Om musikvideo och populärmusikens semiotik
Abstract
During the last decade music video has developed into one of the dominating media for the dissemination of popular music. The object of this article is to give an outline of theories and methods for semiotic analysis of popular music and of the relationships between musical and visual structure specific to contemporary music video, and to illustrate how these relationships work in practice towards the production of meaning in music video. The existing literature on music video is characterized by biases towards ”product analysis” rather than investigation of the actual use of music video, and towards analysis of visual rather than musical structure and content. Theories on the structures and functions of film music are also of limited value to a musico-semiotic analysis of the form; this analysis should instead be related to theories on the semiotics of popular music. The production of meaning in music may be differentiated into ”primary signification”, directly related to musical structure, and ”secondary signification” or ”connotation”, which may operate on a number of structural levels (Middleton). Semiotic-analytical studies on
popular music include Middleton’s, Willis’ and Shepherd’s works on musical-cultural homologies, Tagg’s musematic analyses, the analyses by Hebdige and Laing based on post-structural semiotics, and the analyses of relationships between verbal and musical
meaning carried out by Laing and others. All of these analytical approaches may be potentially fruitful to the analysis of music video. The semiotics of music video are related to syntactical characteristics of contemporary popular music. Music in general, and modern popular music in particular, is remarkably repetitiously structured. Pop/rock music is also mainly characterized by intensional modes of construction, in contrast with the distinctly ”narrative” musical structures of extensionally constructed functional tonal music. The ”semantic information density” (Moles) is also lower in contemporary pop/rock music than in Western European art music tradition and popular styles based on this tradition. This is an important explanation of the ”post-modern” character of music video: visual processes homologous to such types of musical syntax have a high degree of structural narrative redundancy, while visualization of the ”aesthetic information dimension” allows for a great freedom of choice as regards visual content. The experiential qualities of beat and sound prominent in pop/rock music are visually ”translated” in the rapid motions and high cutting density of music video. The musical-visual interaction in music video is particularly manifest with regard to
the dimension of time on various levels: total duration, segmentation into formal sections and, particularly, on the temporal micro-level of pulse, meter and basic rhythmic gestures. Manifest visualization of tonal processes of tension and release is considerably less frequent; greater emphasis is laid on more directly sound-related musical parameters, by way of various types of synaesthetic visualization of timbral qualities and dynamic changes. Visualization is often also in various ways based on the song’s verbal lyrics.

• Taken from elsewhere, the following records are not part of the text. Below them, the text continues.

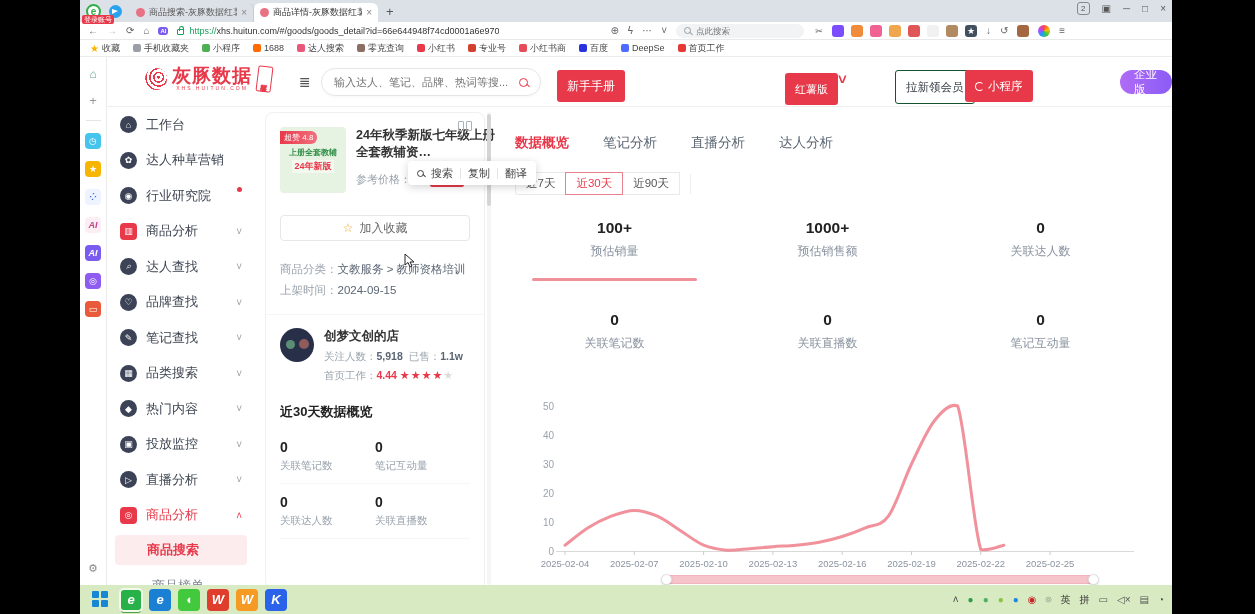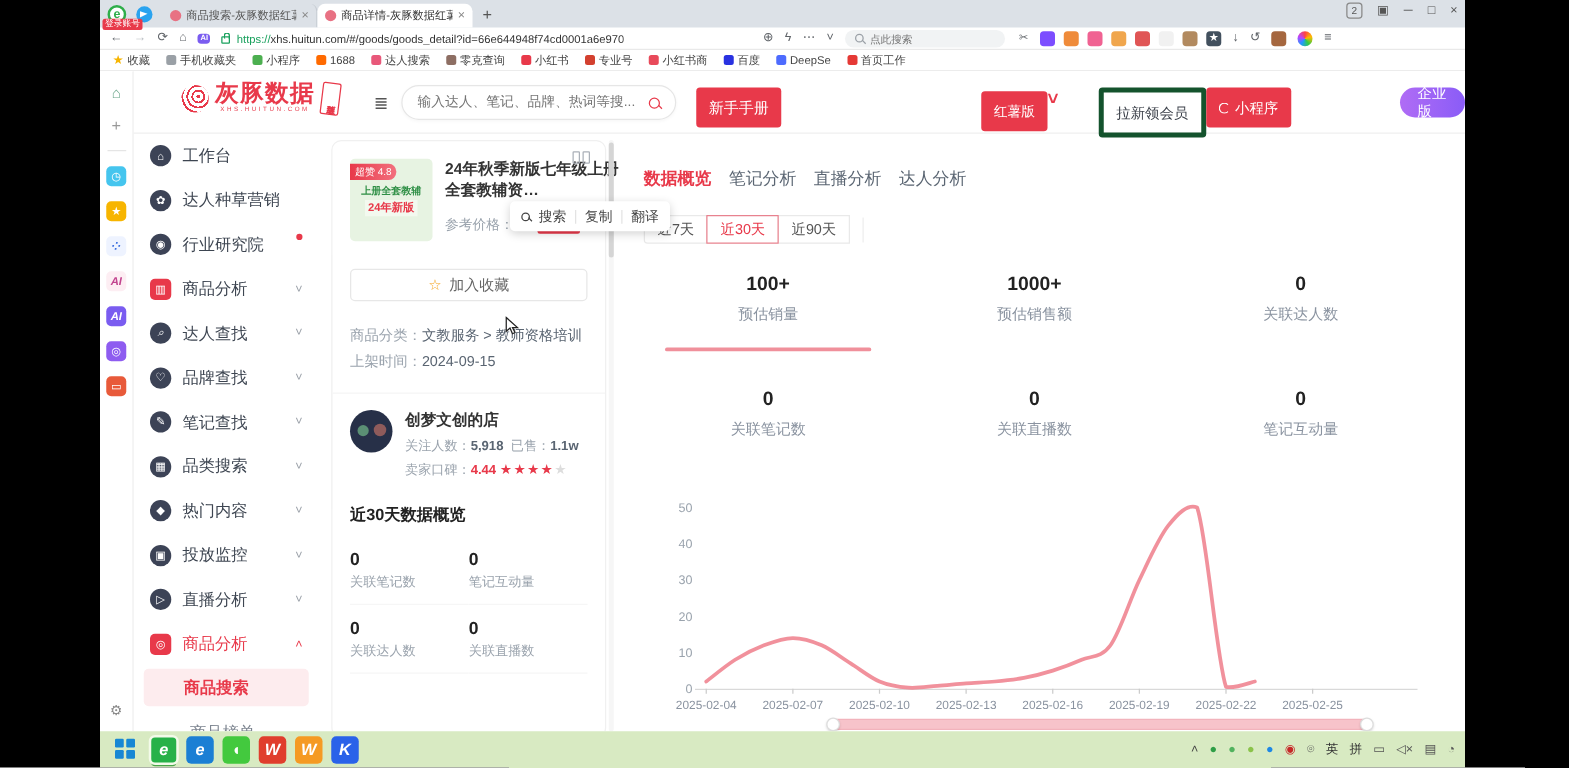"拉新领会员" .invite { border: 4px solid #14532d -> 1px solid #14532d; left: 772px -> 788px }
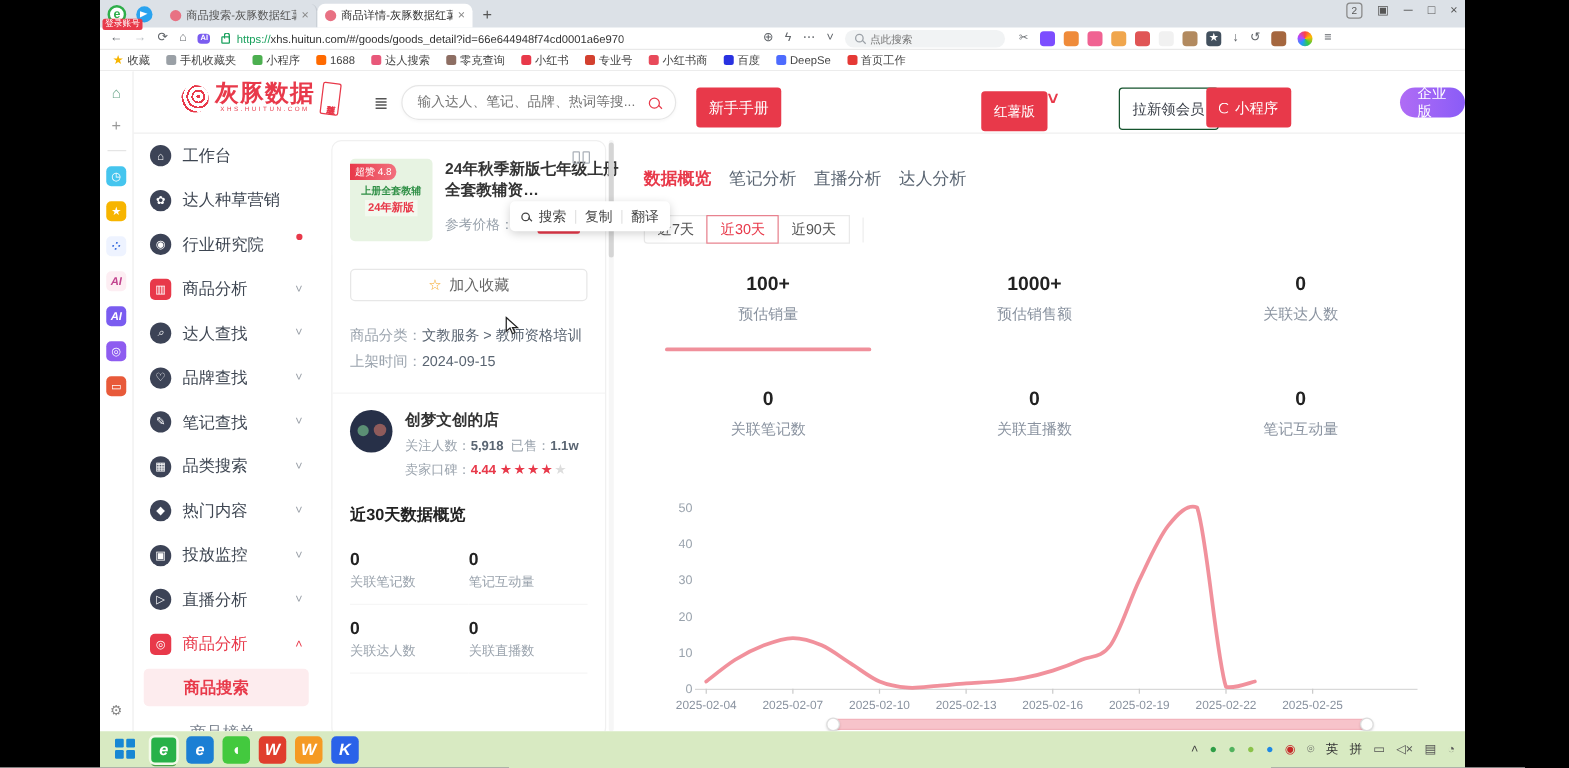"数据概览" .mtabs { gap: 14px -> 34px }
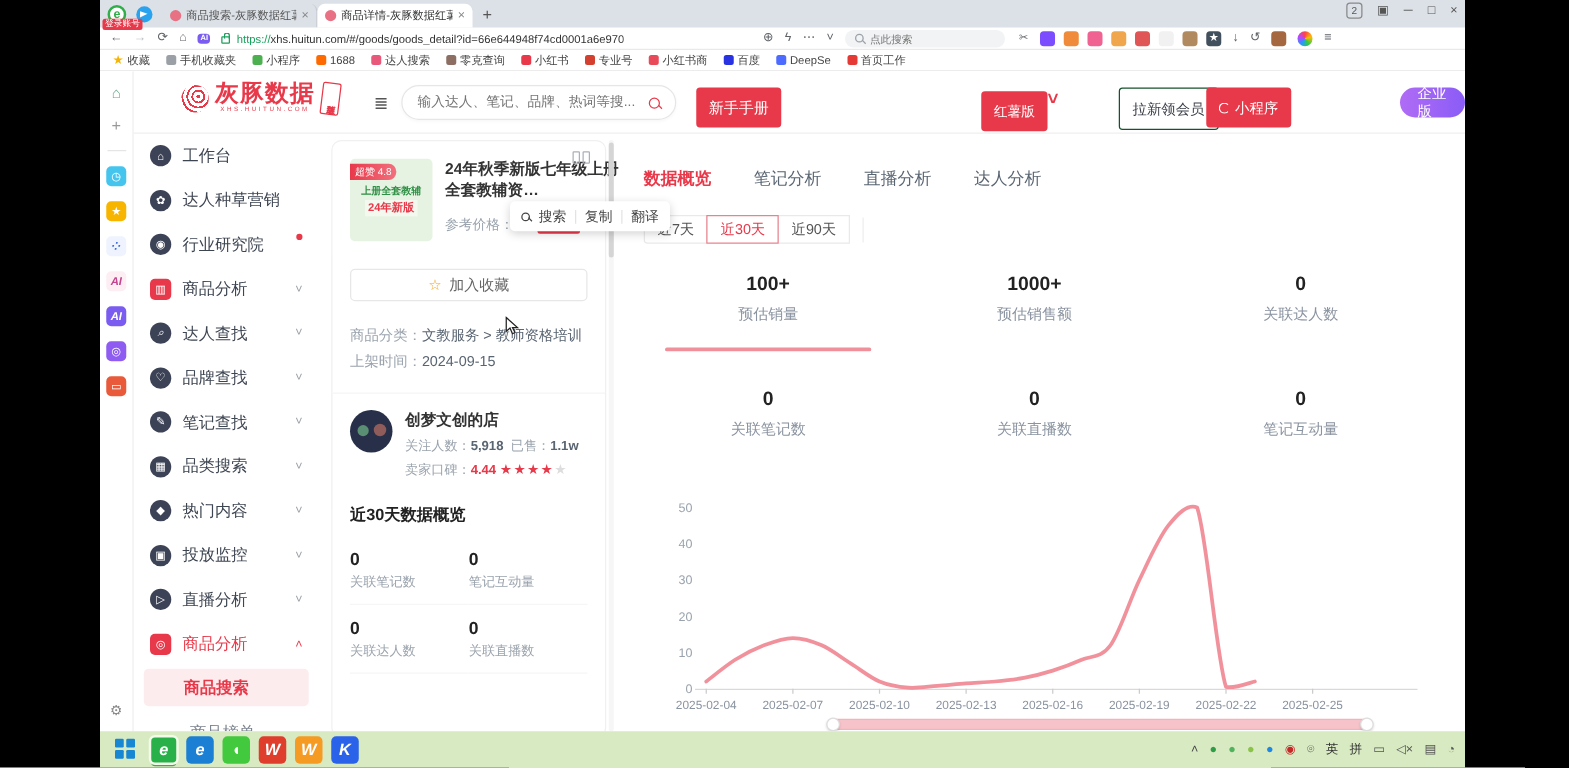"卖家口碑：" span { text: 卖家口碑 -> 首页工作 }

Existing models of genre differentiation in music video is mainly based on visual structure and content; there is thus a need for complementary genre analyses based on musical style and genre. The study of music video is musicologically important because of its potential contributions to the semiotics of popular music; however, the musical-analytical perspective also constitutes an important element in the multidisciplinary approach which a thorough analysis of this multidimensional signifying practice requires, but which so far has largely been lacking.